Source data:
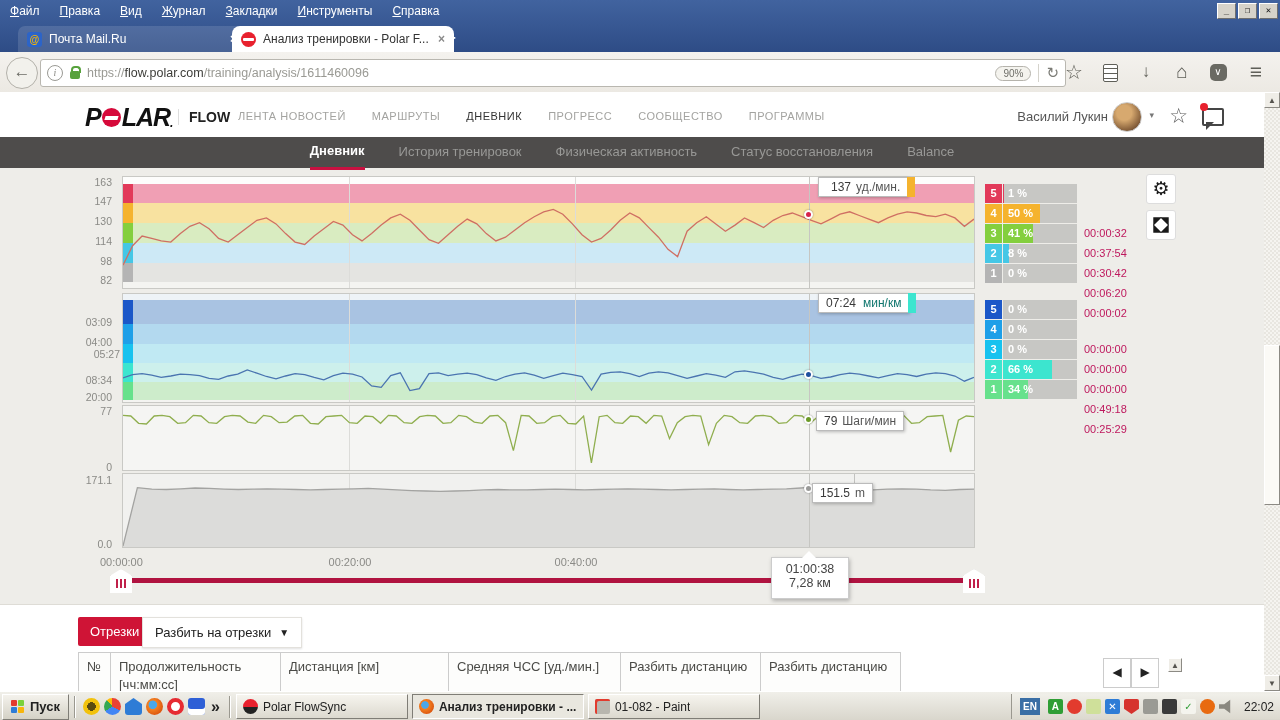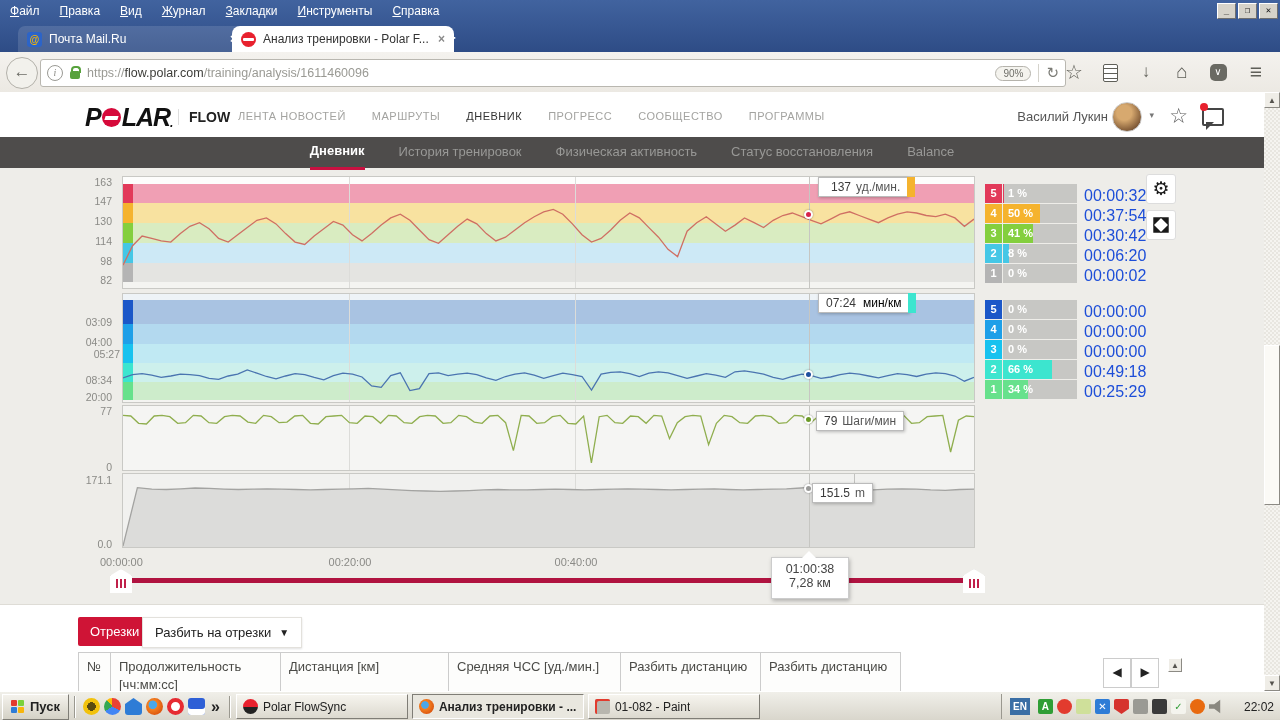--- a/index.html
+++ b/index.html
@@ -75,7 +75,7 @@
   .zbarwrap{width:74px;background:#c7c7c4;position:relative;margin-left:1px;}
   .zfill{position:absolute;left:0;top:0;bottom:0;}
   .zpct{position:absolute;left:5px;top:0;color:#fff;font-size:11px;font-weight:bold;line-height:19px;}
-  .ztime{position:absolute;left:1084px;font-size:16px;color:#1d4ed8;}
+  .ztime{position:absolute;left:1084px;font-size:11px;color:#be185d;margin-top:40px;}
   .toolbtn{left:1146px;width:28px;height:28px;background:#fff;border:1px solid #ddd;border-radius:3px;text-align:center;}
   
   .xtick{position:absolute;top:556px;font-size:11px;color:#8a8a86;}

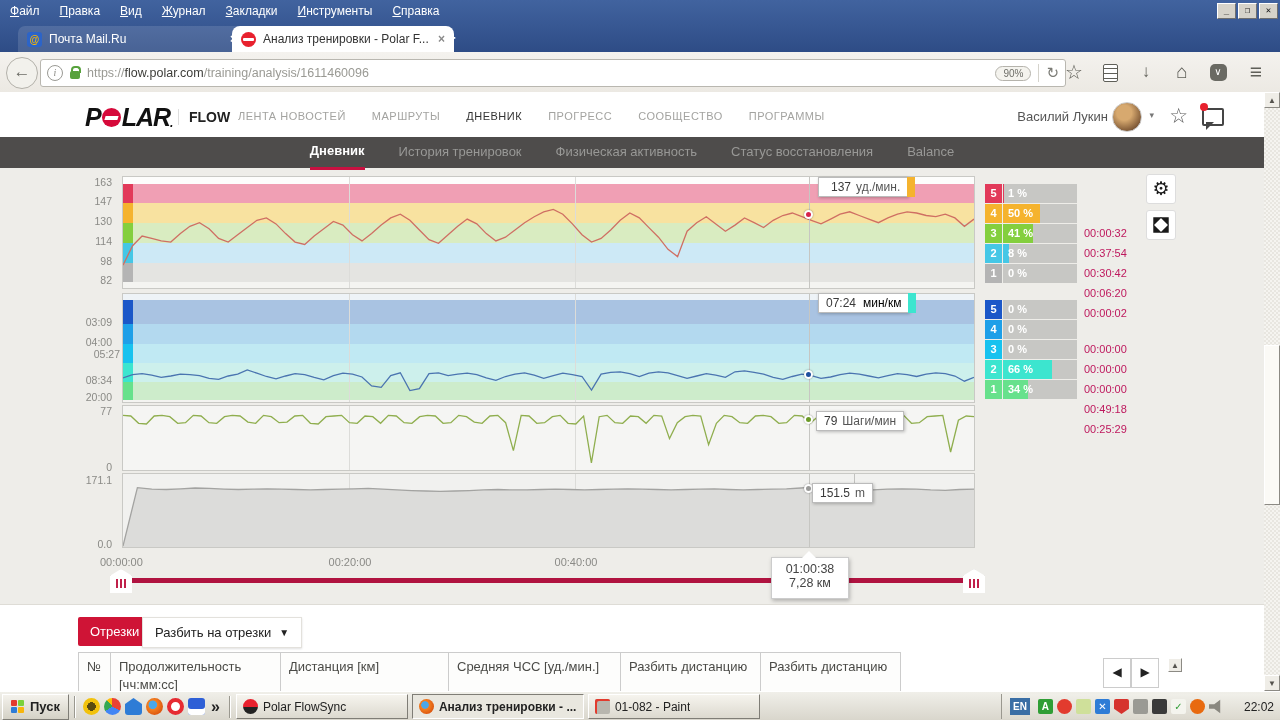--- a/index.html
+++ b/index.html
@@ -472,7 +472,7 @@
     </div>
     <div class="abs tip" style="left: 818px; top: 293px; gap: 7px;">
       <span>07:24</span>
-      <span style="color: #000000;">мин/км</span>
+      <span style="color: #0f766e;">мин/км</span>
       <i class="tiptag" style="background: rgb(60, 229, 207);"></i>
     </div>
     <div class="abs tip" style="left: 816px; top: 411px;">

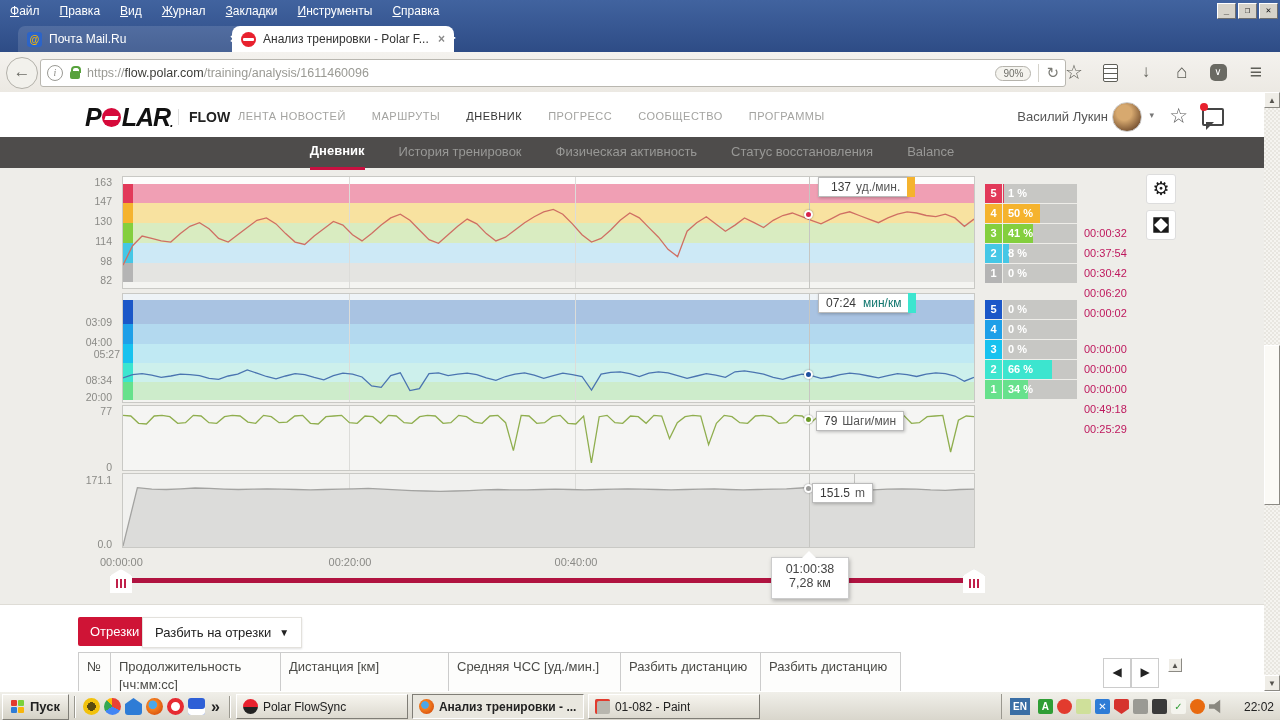--- a/index.html
+++ b/index.html
@@ -108,7 +108,7 @@
   #tray{margin-left:auto;display:flex;align-items:center;gap:4px;padding-right:6px;border-left:1px solid #9a988f;height:25px;background:linear-gradient(#f0efe9,#dcd9cf);padding-left:8px;}
   .trayico{width:15px;height:15px;border-radius:2px;flex:0 0 auto;font-size:10px;line-height:15px;text-align:center;color:#fff;font-weight:bold;}
   #langbox{width:20px;height:17px;background:#3a6ea5;color:#fff;font-size:10px;font-weight:bold;text-align:center;line-height:17px;margin-right:4px;}
-  #clock{font-size:12px;color:#222;margin-left:16px;}
+  #clock{font-size:12px;color:#222;margin-left:6px;}
 </style>
 </head>
 <body>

▶ Requirement:
Where does the word "width" occur in the records? Return every line that holds it.

▶ Exercise solution:
   .zbarwrap{width:74px;background:#c7c7c4;position:relative;margin-left:1px;}
   .toolbtn{left:1146px;width:28px;height:28px;background:#fff;border:1px solid #ddd;border-radius:3px;text-align:center;}
   .trayico{width:15px;height:15px;border-radius:2px;flex:0 0 auto;font-size:10px;line-height:15px;text-align:center;color:#fff;font-weight:bold;}
   #langbox{width:20px;height:17px;background:#3a6ea5;color:#fff;font-size:10px;font-weight:bold;text-align:center;line-height:17px;margin-right:4px;}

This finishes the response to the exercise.